Records provided:
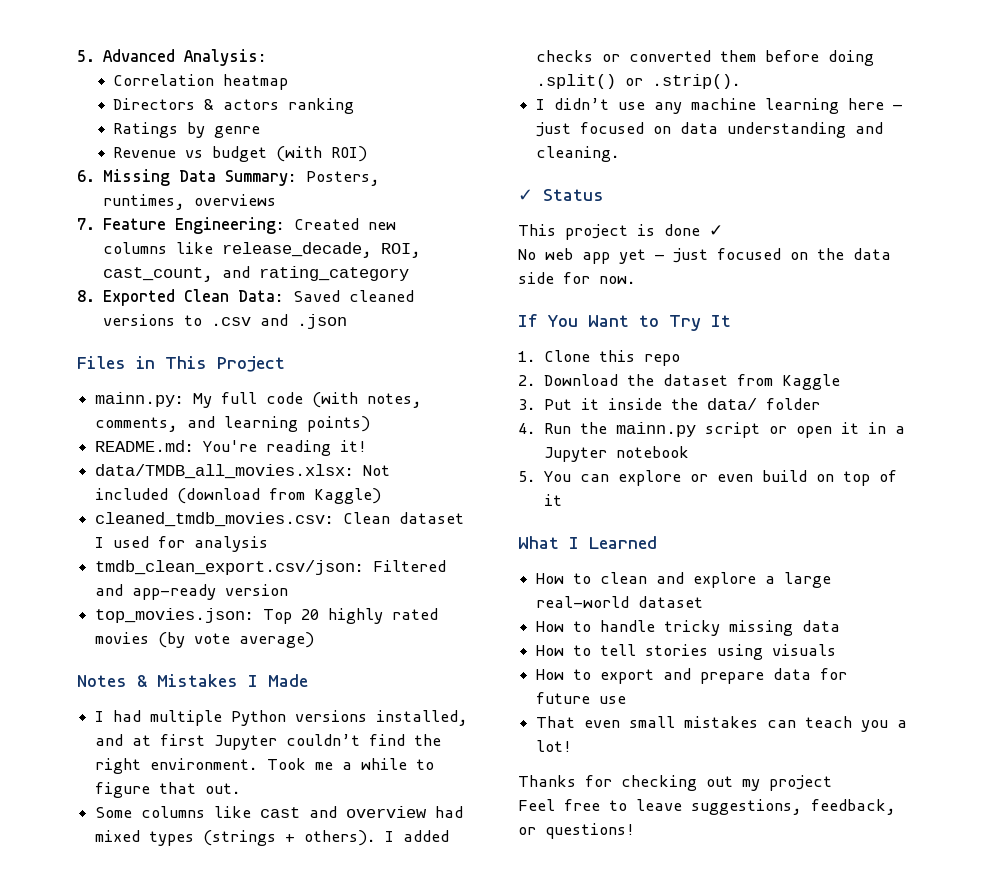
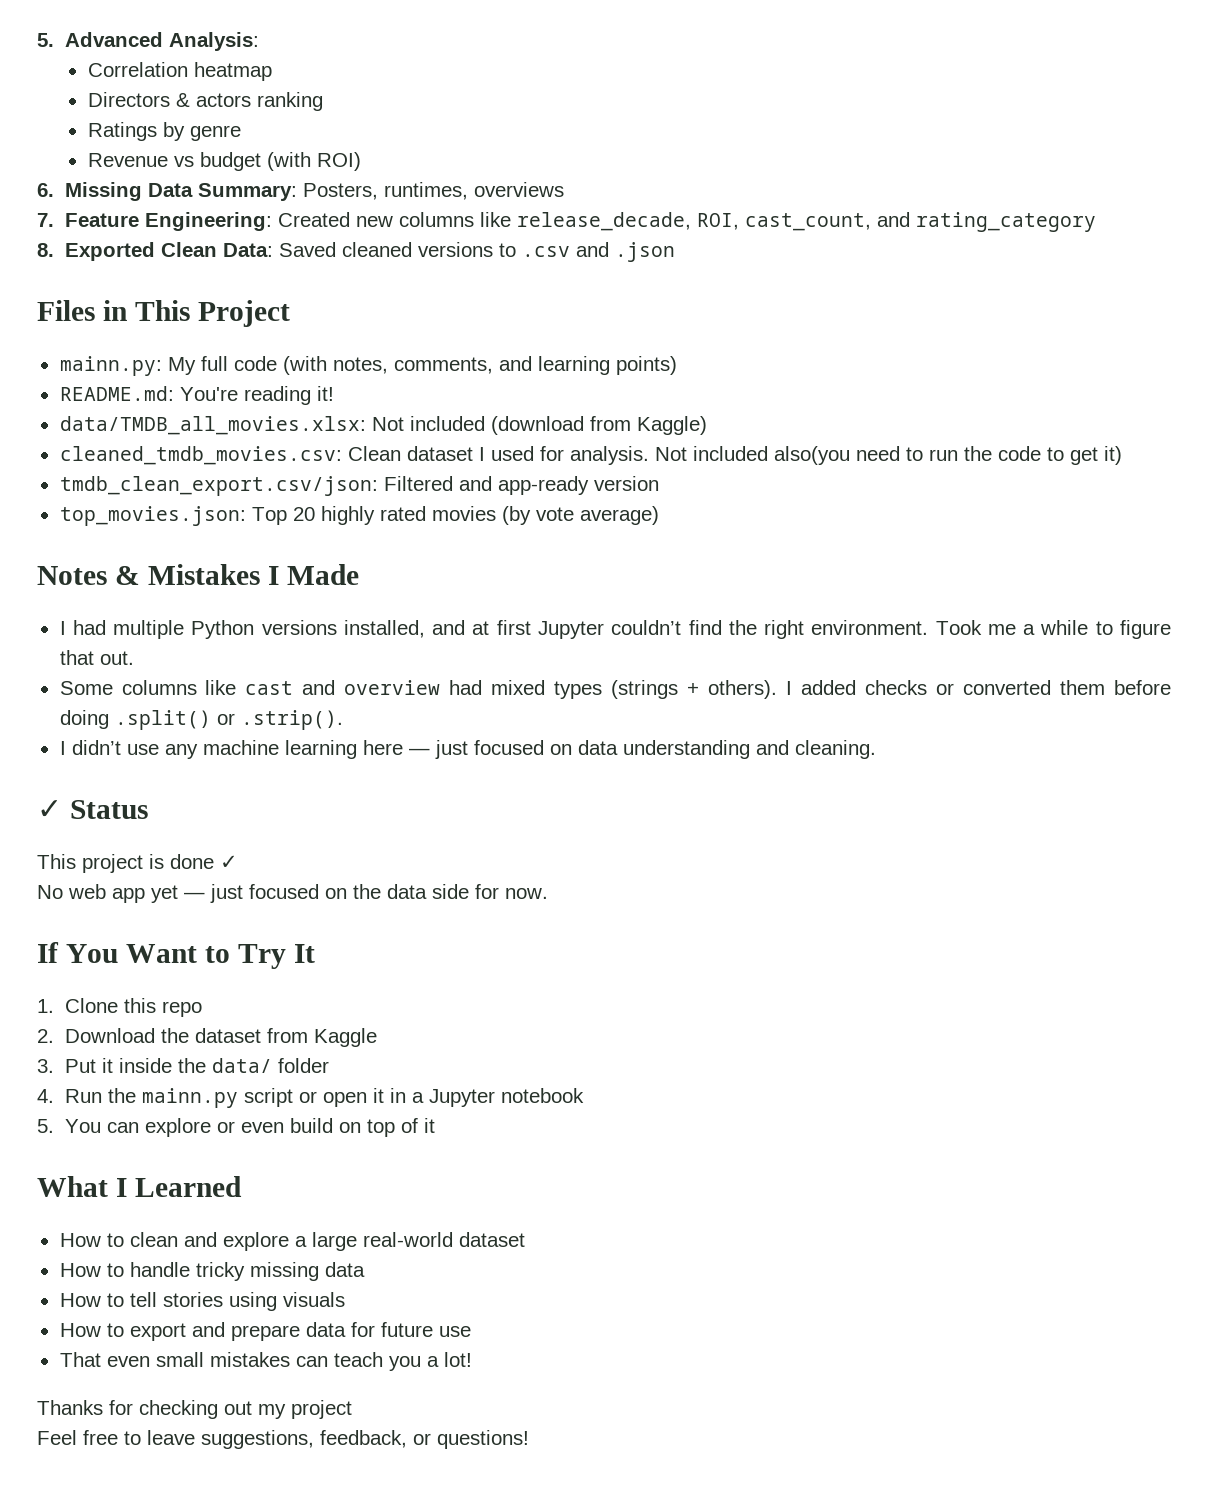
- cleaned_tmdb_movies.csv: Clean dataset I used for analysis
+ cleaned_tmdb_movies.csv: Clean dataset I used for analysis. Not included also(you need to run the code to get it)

* * *

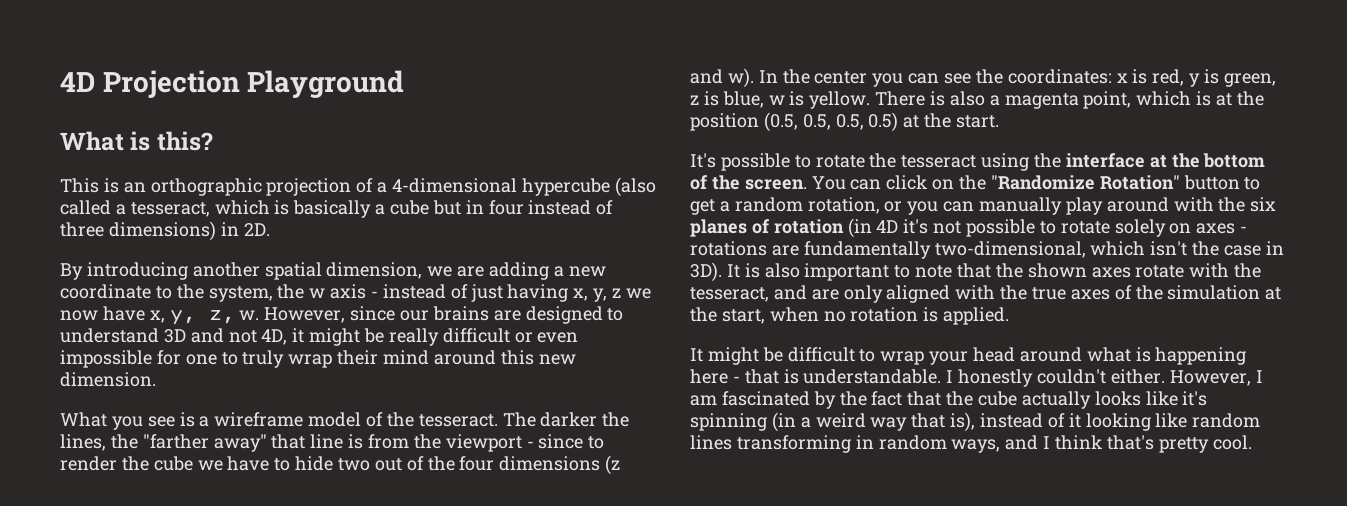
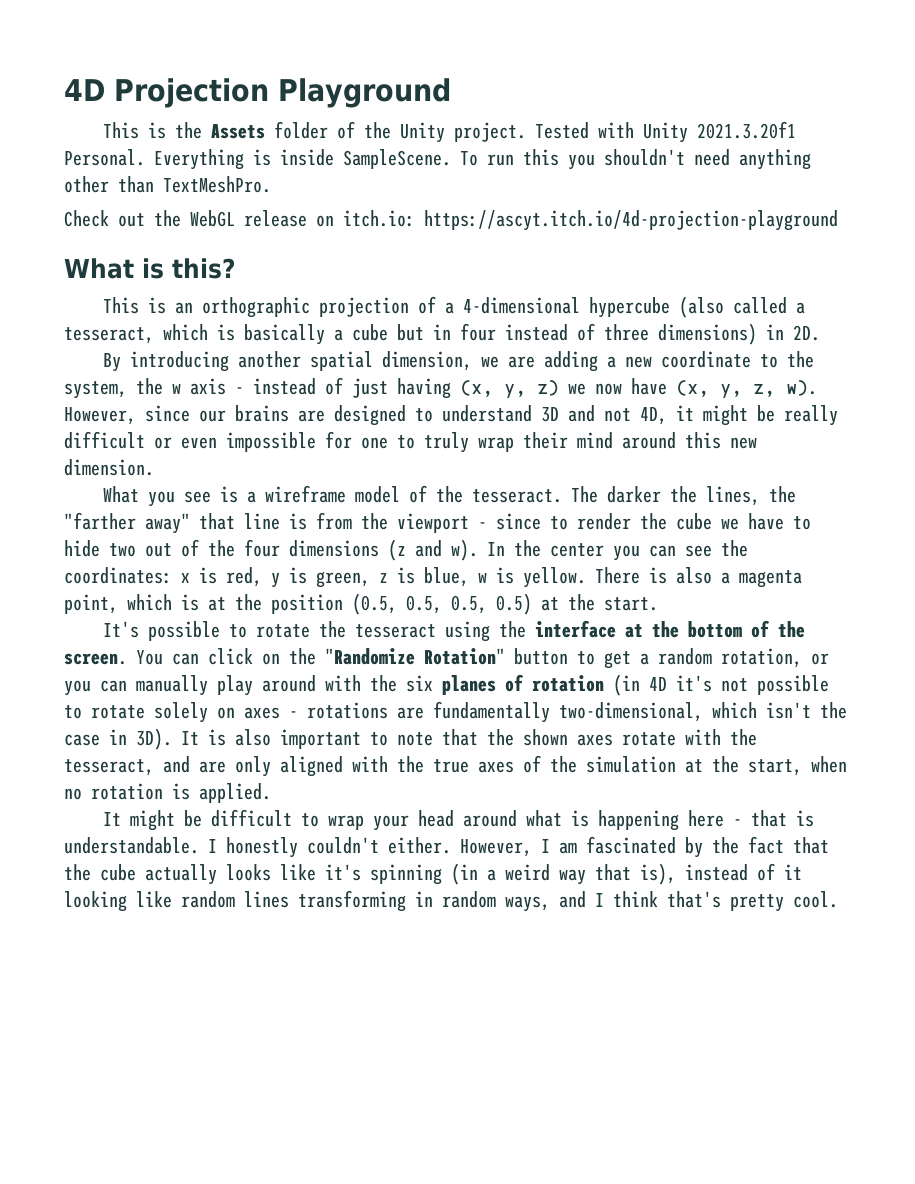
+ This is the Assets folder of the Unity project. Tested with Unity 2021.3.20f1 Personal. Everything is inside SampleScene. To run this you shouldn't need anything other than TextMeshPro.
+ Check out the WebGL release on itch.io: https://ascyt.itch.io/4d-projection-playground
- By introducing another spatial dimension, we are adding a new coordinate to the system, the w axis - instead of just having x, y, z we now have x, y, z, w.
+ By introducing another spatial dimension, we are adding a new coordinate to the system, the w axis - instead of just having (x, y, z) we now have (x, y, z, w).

Activity:
Lines of the listing above that contain the word "analysis" should all be returned.

Task result:
- cleaned_tmdb_movies.csv: Clean dataset I used for analysis
+ cleaned_tmdb_movies.csv: Clean dataset I used for analysis. Not included also(you need to run the code to get it)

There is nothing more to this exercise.